(Items from a data source)
........

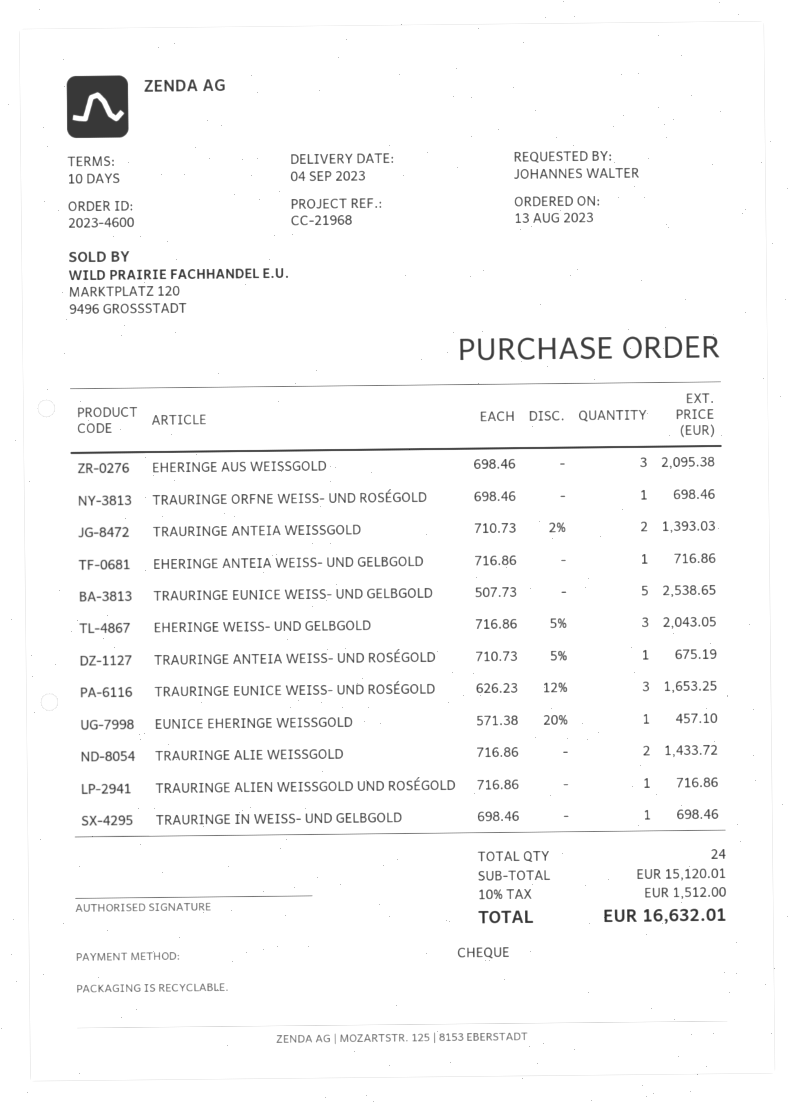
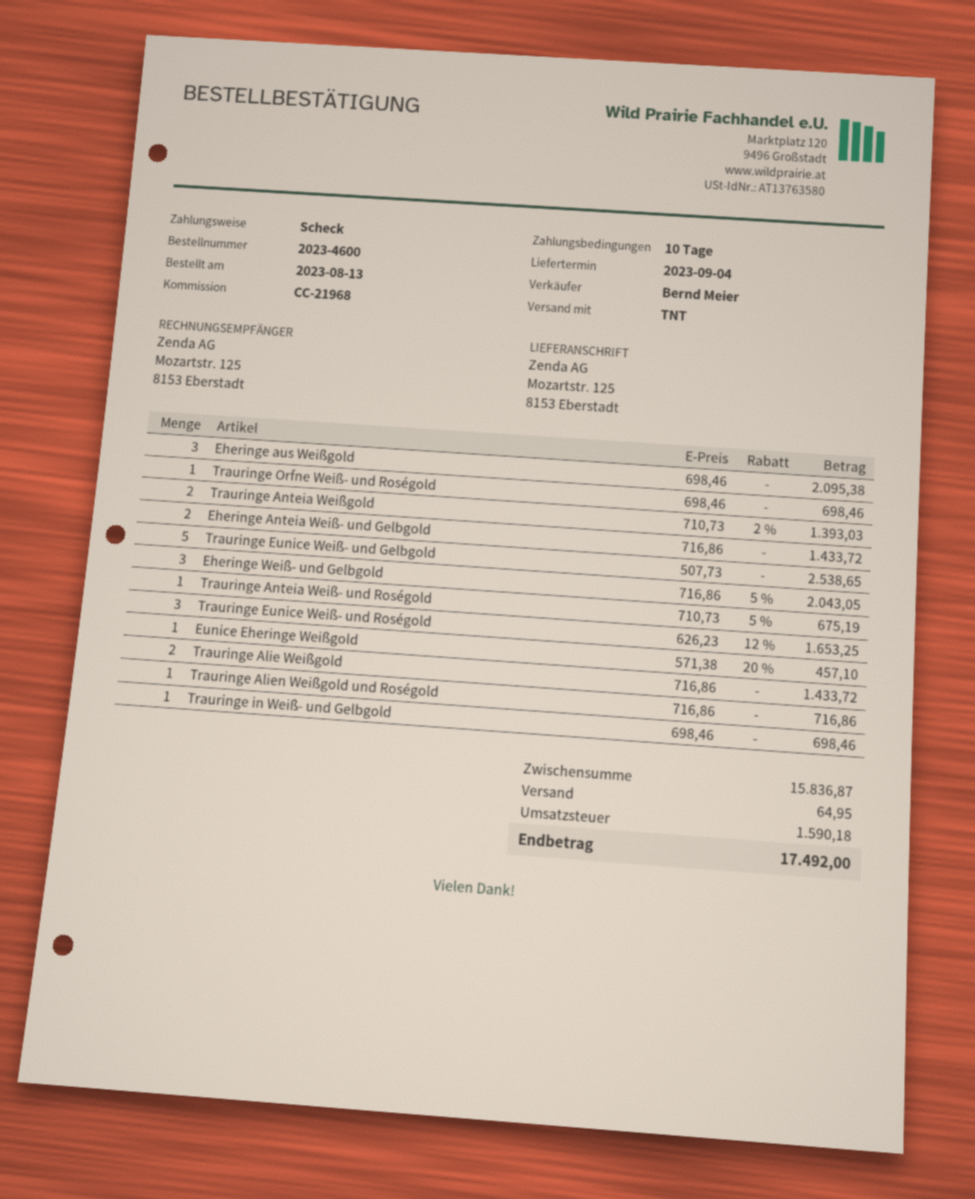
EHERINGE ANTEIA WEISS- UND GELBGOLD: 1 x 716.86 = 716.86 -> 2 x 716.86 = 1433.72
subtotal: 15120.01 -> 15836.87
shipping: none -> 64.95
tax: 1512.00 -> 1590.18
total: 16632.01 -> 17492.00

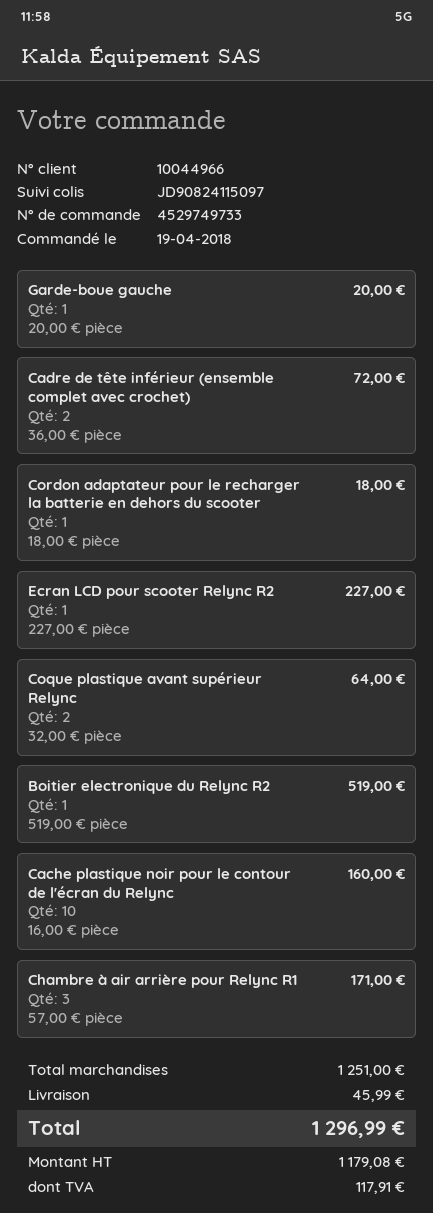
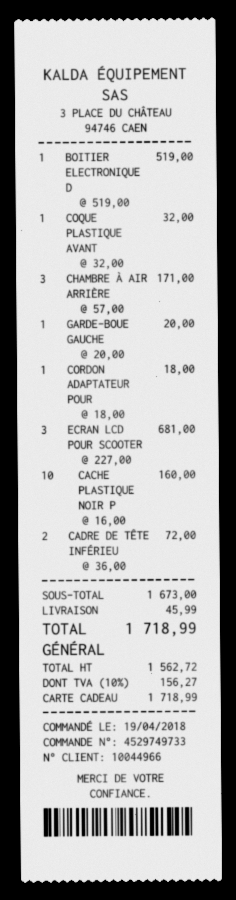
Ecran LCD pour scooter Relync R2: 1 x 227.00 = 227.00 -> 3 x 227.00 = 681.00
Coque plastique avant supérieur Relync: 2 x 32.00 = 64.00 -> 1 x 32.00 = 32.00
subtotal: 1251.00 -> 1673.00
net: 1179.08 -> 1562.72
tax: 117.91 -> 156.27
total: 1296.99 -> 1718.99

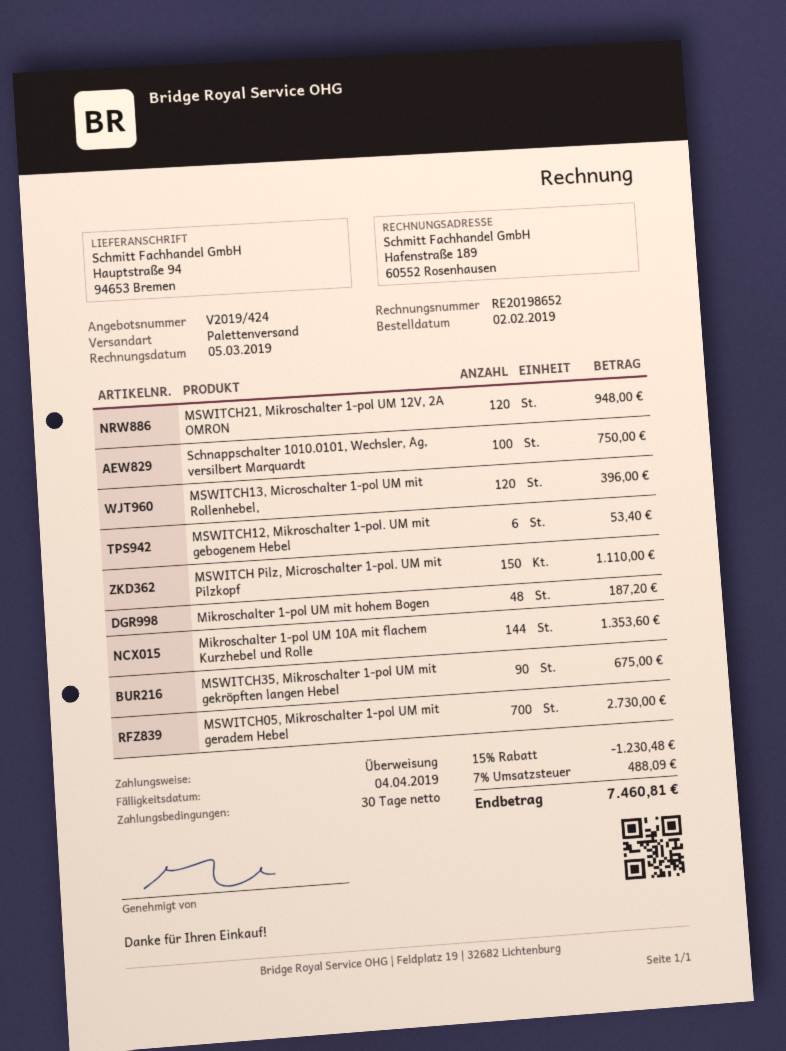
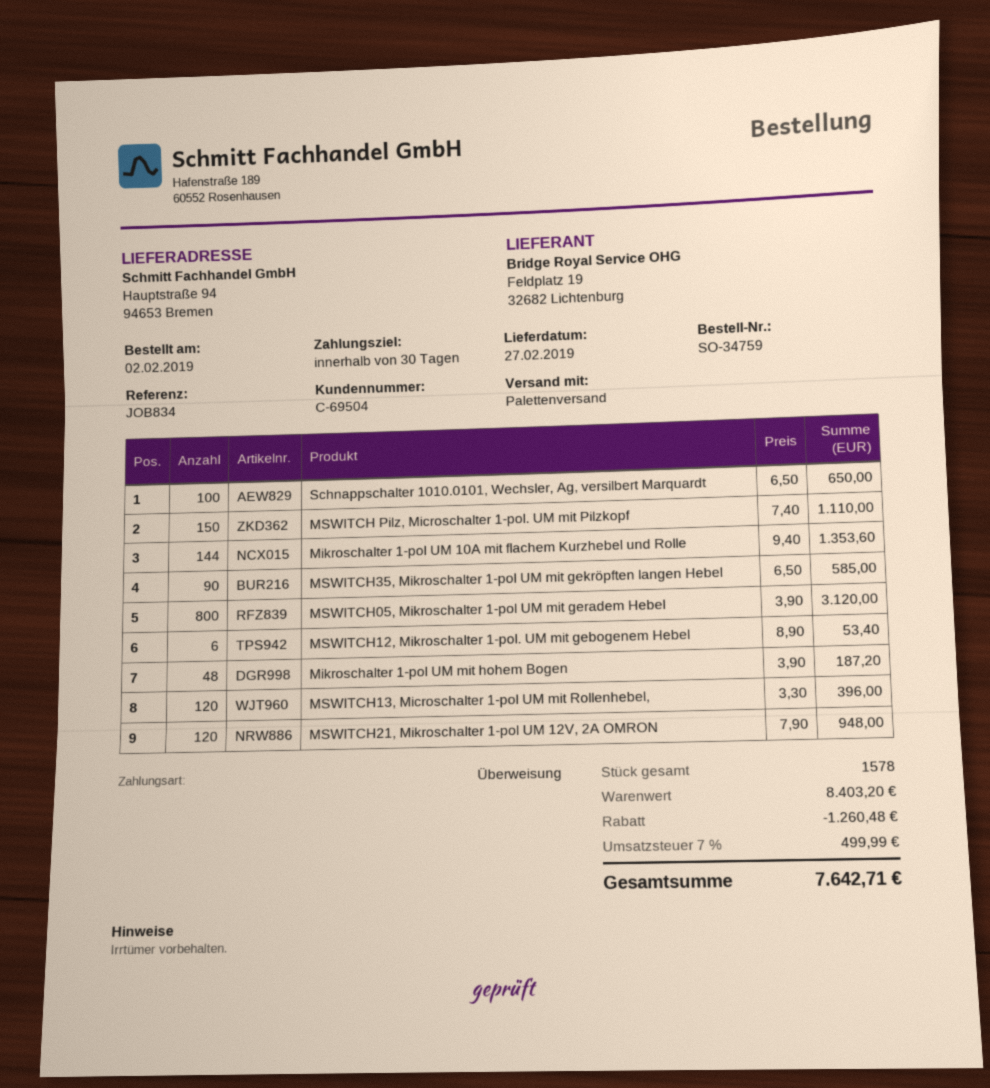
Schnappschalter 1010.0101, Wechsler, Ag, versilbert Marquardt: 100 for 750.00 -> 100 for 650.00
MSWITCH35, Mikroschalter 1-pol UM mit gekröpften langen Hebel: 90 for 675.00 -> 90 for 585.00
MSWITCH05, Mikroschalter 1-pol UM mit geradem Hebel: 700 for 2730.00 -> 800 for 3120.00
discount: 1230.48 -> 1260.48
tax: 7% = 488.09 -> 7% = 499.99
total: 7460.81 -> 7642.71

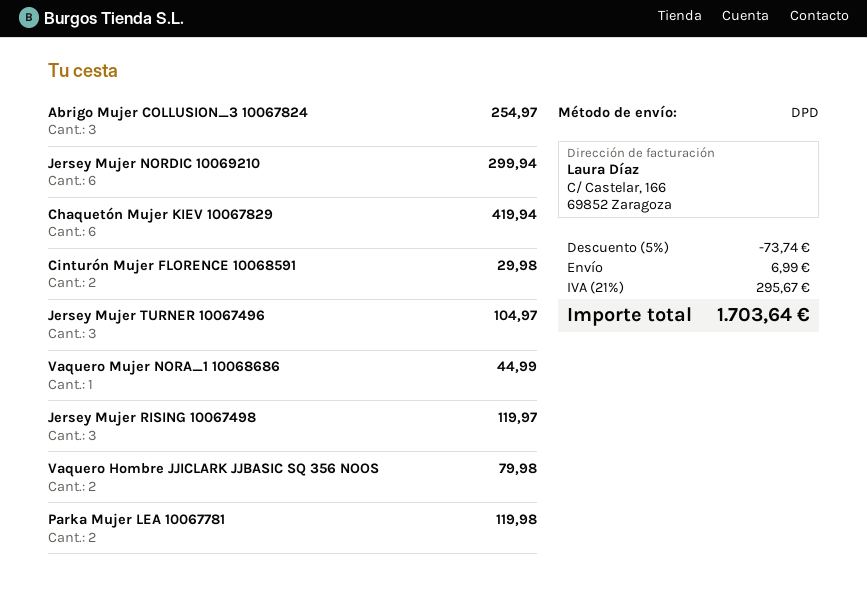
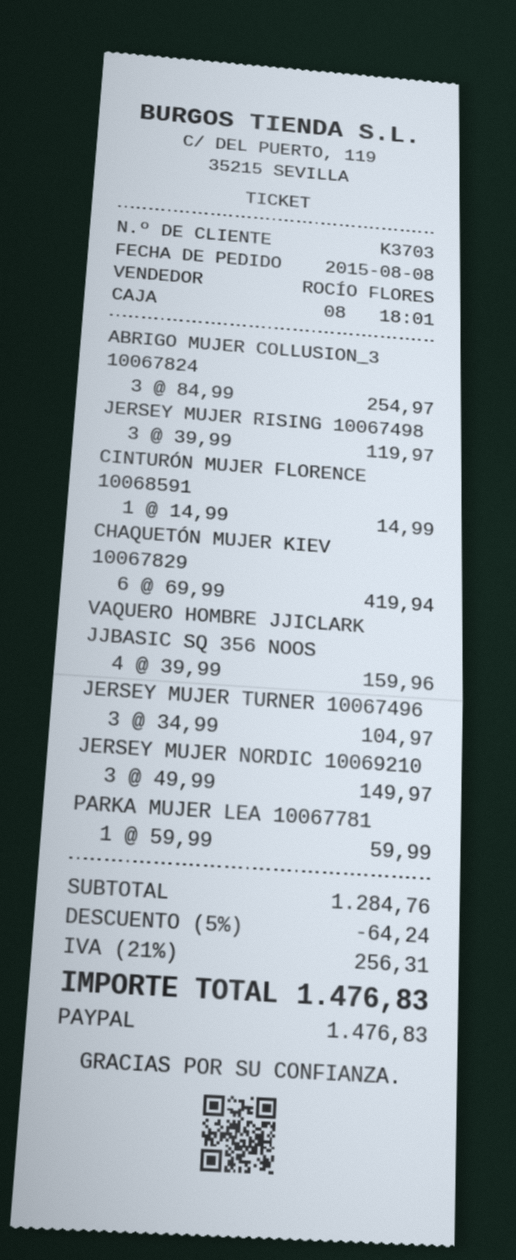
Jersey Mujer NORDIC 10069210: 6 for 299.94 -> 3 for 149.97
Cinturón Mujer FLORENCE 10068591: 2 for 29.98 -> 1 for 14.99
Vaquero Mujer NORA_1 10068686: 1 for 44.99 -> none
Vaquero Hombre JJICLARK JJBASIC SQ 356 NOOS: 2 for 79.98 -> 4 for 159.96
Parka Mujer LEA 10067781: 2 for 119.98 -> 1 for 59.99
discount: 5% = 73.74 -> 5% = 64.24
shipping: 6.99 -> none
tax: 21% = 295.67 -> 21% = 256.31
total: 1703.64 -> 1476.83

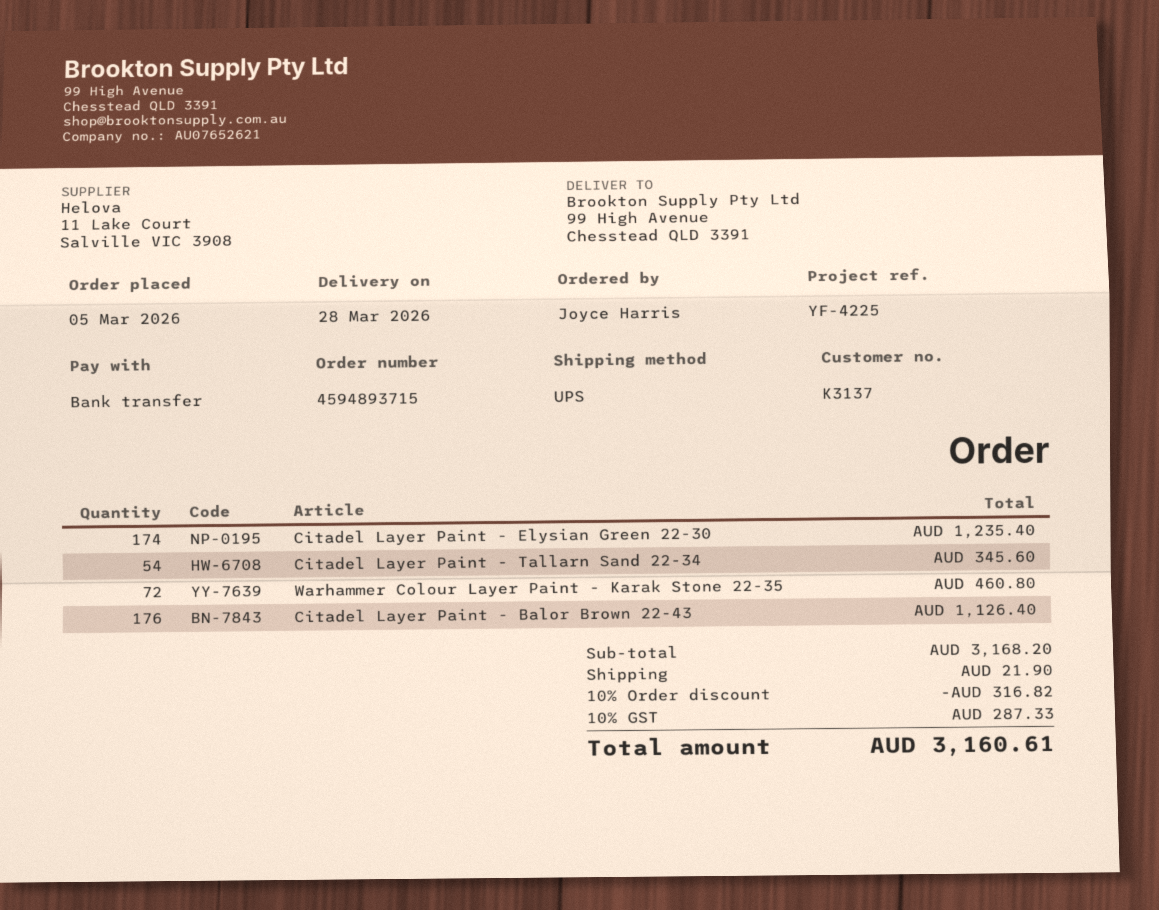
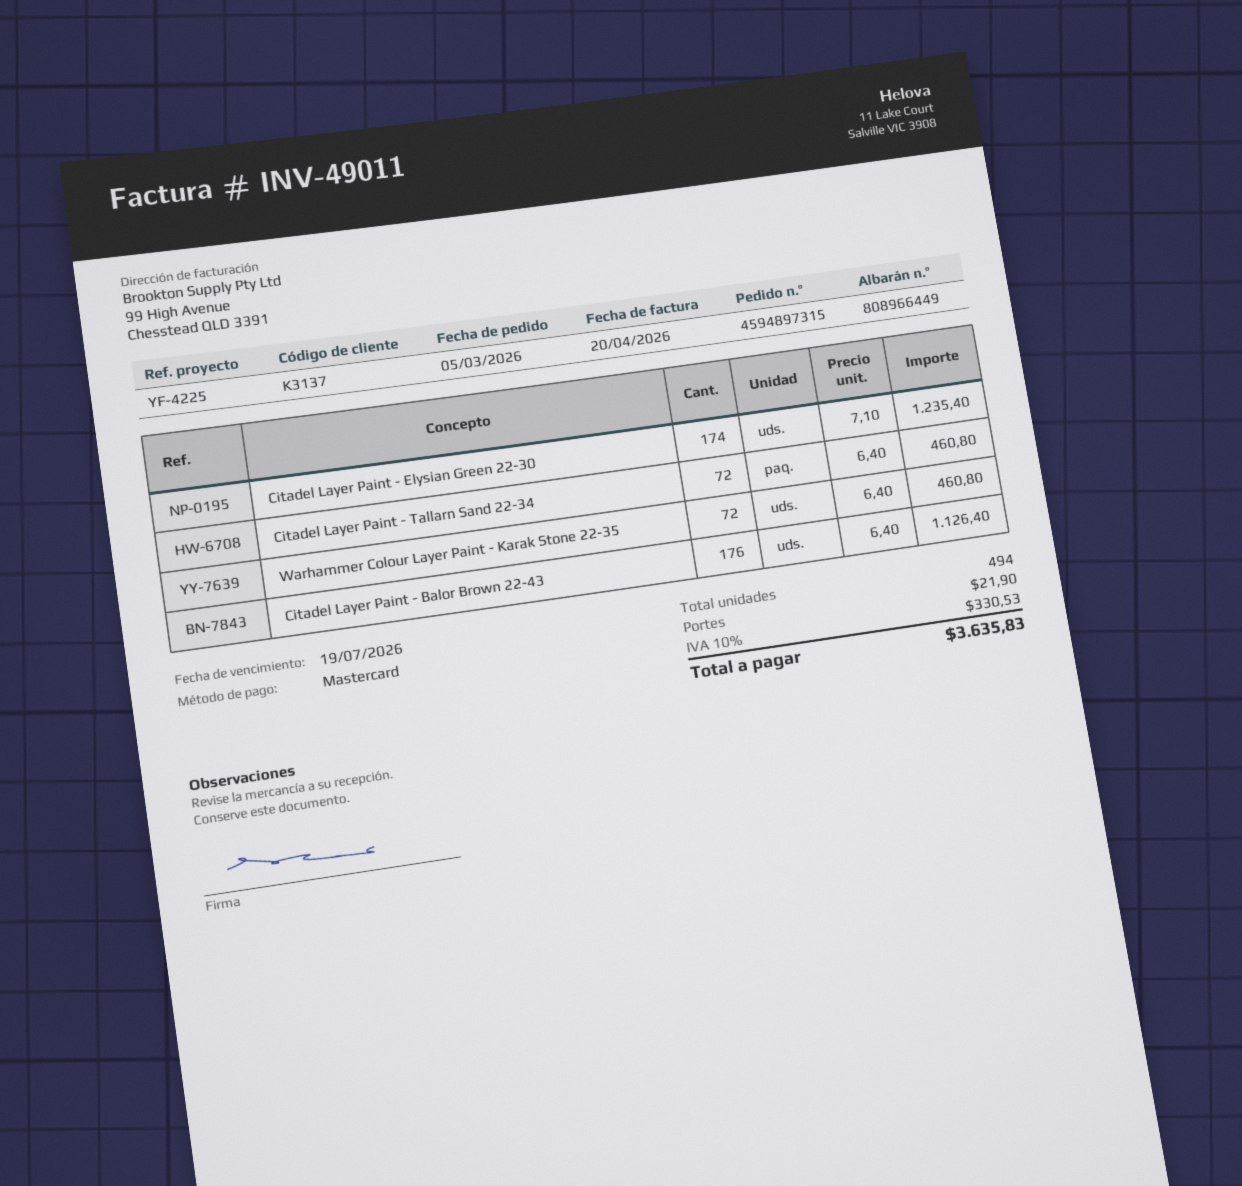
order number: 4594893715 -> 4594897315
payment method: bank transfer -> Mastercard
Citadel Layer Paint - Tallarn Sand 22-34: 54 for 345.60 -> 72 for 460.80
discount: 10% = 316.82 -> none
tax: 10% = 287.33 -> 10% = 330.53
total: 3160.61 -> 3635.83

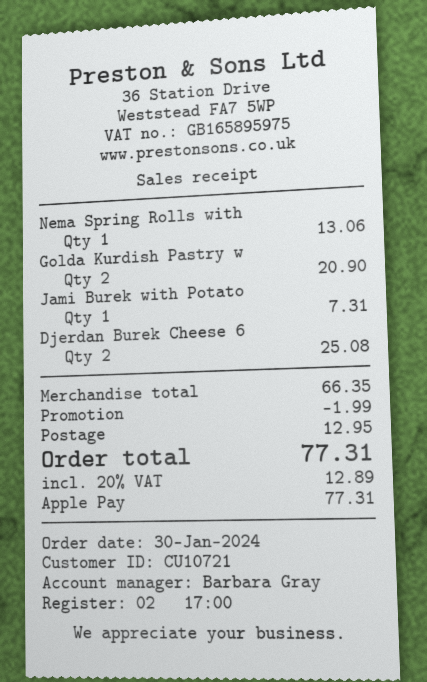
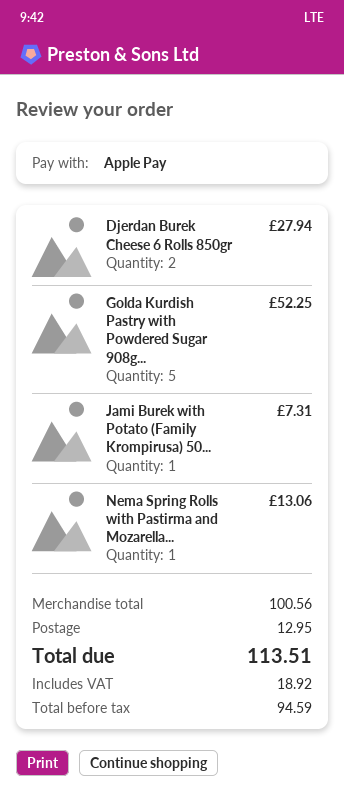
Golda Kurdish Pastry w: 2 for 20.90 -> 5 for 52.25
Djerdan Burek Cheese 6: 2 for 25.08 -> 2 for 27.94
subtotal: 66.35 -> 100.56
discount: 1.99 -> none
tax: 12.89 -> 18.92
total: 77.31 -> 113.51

........

### PROBLEM TO WORK ON
The data above holds the lines to copy: start at the one with "total: 1703.64 -> 1476.83", stop at the one with "subtotal: 66.35 -> 100.56", include both, copy them exactly without pictures, and copy nothing else.

### TASK RESPONSE
total: 1703.64 -> 1476.83

order number: 4594893715 -> 4594897315
payment method: bank transfer -> Mastercard
Citadel Layer Paint - Tallarn Sand 22-34: 54 for 345.60 -> 72 for 460.80
discount: 10% = 316.82 -> none
tax: 10% = 287.33 -> 10% = 330.53
total: 3160.61 -> 3635.83

Golda Kurdish Pastry w: 2 for 20.90 -> 5 for 52.25
Djerdan Burek Cheese 6: 2 for 25.08 -> 2 for 27.94
subtotal: 66.35 -> 100.56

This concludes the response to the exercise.